■ **About this task**:
Every line from the one with "- It is essential" through the end of the entries below must be retyped exactly, and only those lines. The pictures are not part of the copy.
═════ Source data ═════
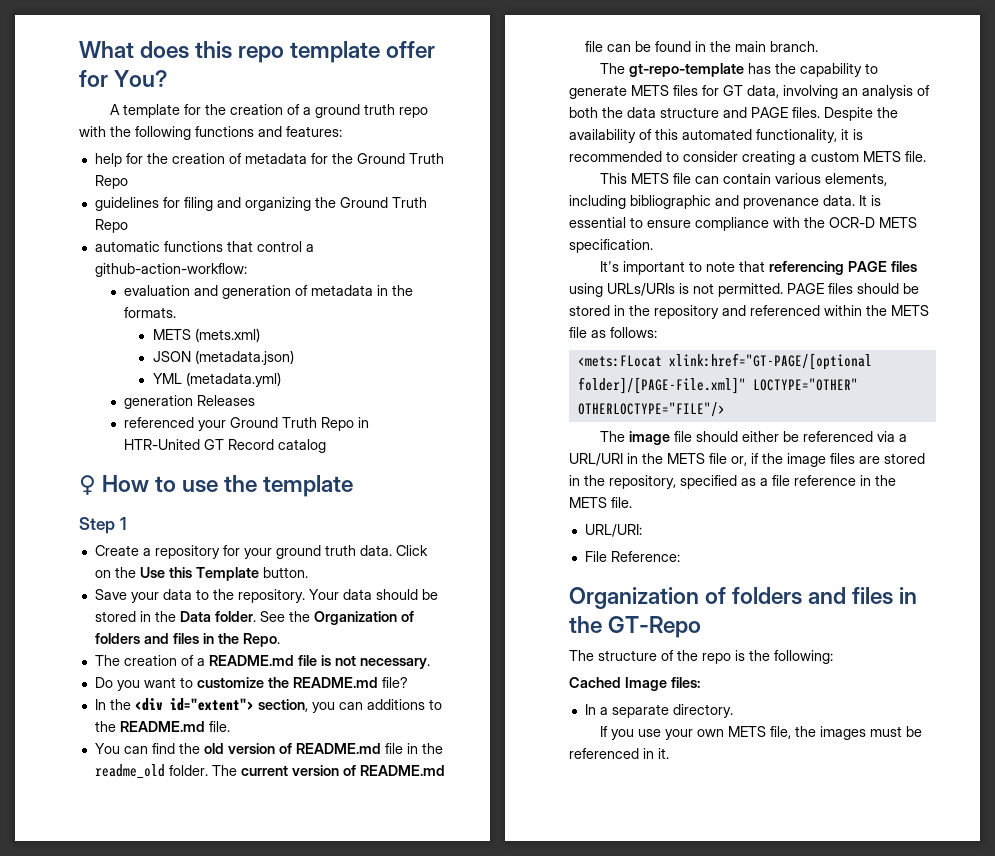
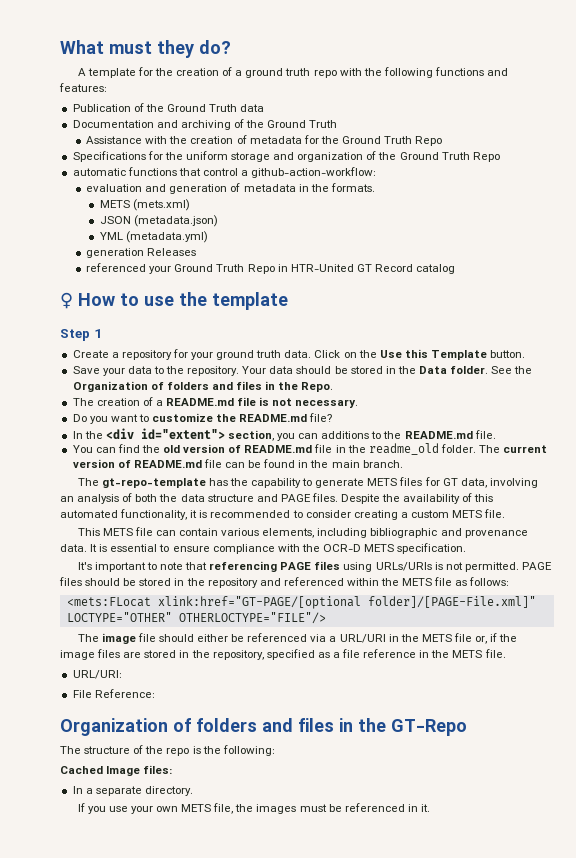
- What does this repo template offer for You?
+ What must they do?
- help for the creation of metadata for the Ground Truth Repo
+ Publication of the Ground Truth data
+ Documentation and archiving of the Ground Truth
+ Assistance with the creation of metadata for the Ground Truth Repo
- guidelines for filing and organizing the Ground Truth Repo
+ Specifications for the uniform storage and organization of the Ground Truth Repo

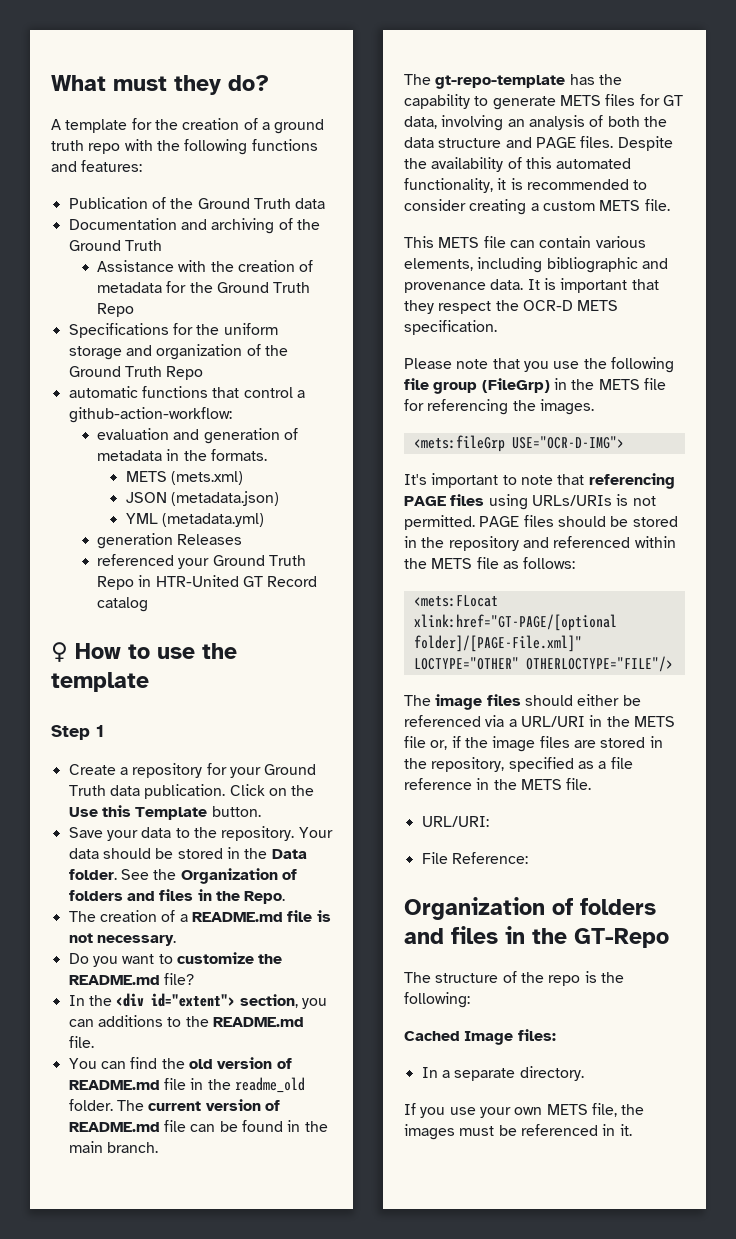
- Create a repository for your ground truth data.
+ Create a repository for your Ground Truth data publication.
- It is essential to ensure compliance with the OCR-D METS specification.
+ It is important that they respect the OCR-D METS specification.
+ Please note that you use the following file group (FileGrp) in the METS file for referencing the images.
+ <mets:fileGrp USE="OCR-D-IMG">
- The image file should either be referenced via a URL/URI in the METS file or, if the image files are stored in the repository, specified as a file reference in the METS file.
+ The image files should either be referenced via a URL/URI in the METS file or, if the image files are stored in the repository, specified as a file reference in the METS file.

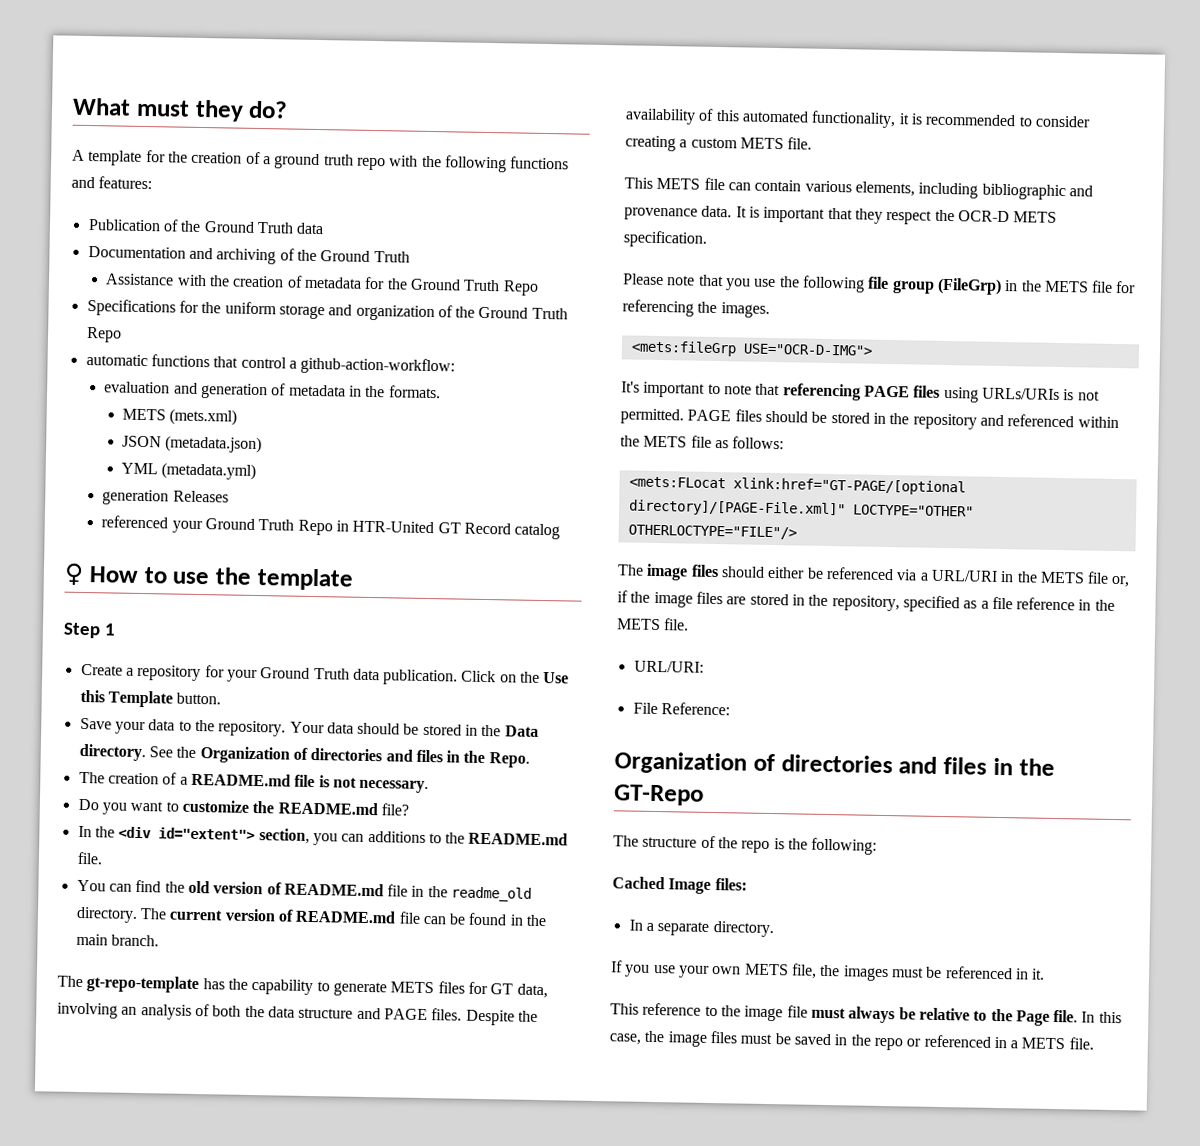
- Your data should be stored in the Data folder.
+ Your data should be stored in the Data directory.
- See the Organization of folders and files in the Repo.
+ See the Organization of directories and files in the Repo.
- You can find the old version of README.md file in the readme_old folder.
+ You can find the old version of README.md file in the readme_old directory.
- <mets:FLocat xlink:href="GT-PAGE/[optional folder]/[PAGE-File.xml]" LOCTYPE="OTHER" OTHERLOCTYPE="FILE"/>
+ <mets:FLocat xlink:href="GT-PAGE/[optional directory]/[PAGE-File.xml]" LOCTYPE="OTHER" OTHERLOCTYPE="FILE"/>
- Organization of folders and files in the GT-Repo
+ Organization of directories and files in the GT-Repo
+ This reference to the image file must always be relative to the Page file. In this case, the image files must be saved in the repo or referenced in a METS file.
═════
■ **Reply to the task**:
- It is essential to ensure compliance with the OCR-D METS specification.
+ It is important that they respect the OCR-D METS specification.
+ Please note that you use the following file group (FileGrp) in the METS file for referencing the images.
+ <mets:fileGrp USE="OCR-D-IMG">
- The image file should either be referenced via a URL/URI in the METS file or, if the image files are stored in the repository, specified as a file reference in the METS file.
+ The image files should either be referenced via a URL/URI in the METS file or, if the image files are stored in the repository, specified as a file reference in the METS file.

- Your data should be stored in the Data folder.
+ Your data should be stored in the Data directory.
- See the Organization of folders and files in the Repo.
+ See the Organization of directories and files in the Repo.
- You can find the old version of README.md file in the readme_old folder.
+ You can find the old version of README.md file in the readme_old directory.
- <mets:FLocat xlink:href="GT-PAGE/[optional folder]/[PAGE-File.xml]" LOCTYPE="OTHER" OTHERLOCTYPE="FILE"/>
+ <mets:FLocat xlink:href="GT-PAGE/[optional directory]/[PAGE-File.xml]" LOCTYPE="OTHER" OTHERLOCTYPE="FILE"/>
- Organization of folders and files in the GT-Repo
+ Organization of directories and files in the GT-Repo
+ This reference to the image file must always be relative to the Page file. In this case, the image files must be saved in the repo or referenced in a METS file.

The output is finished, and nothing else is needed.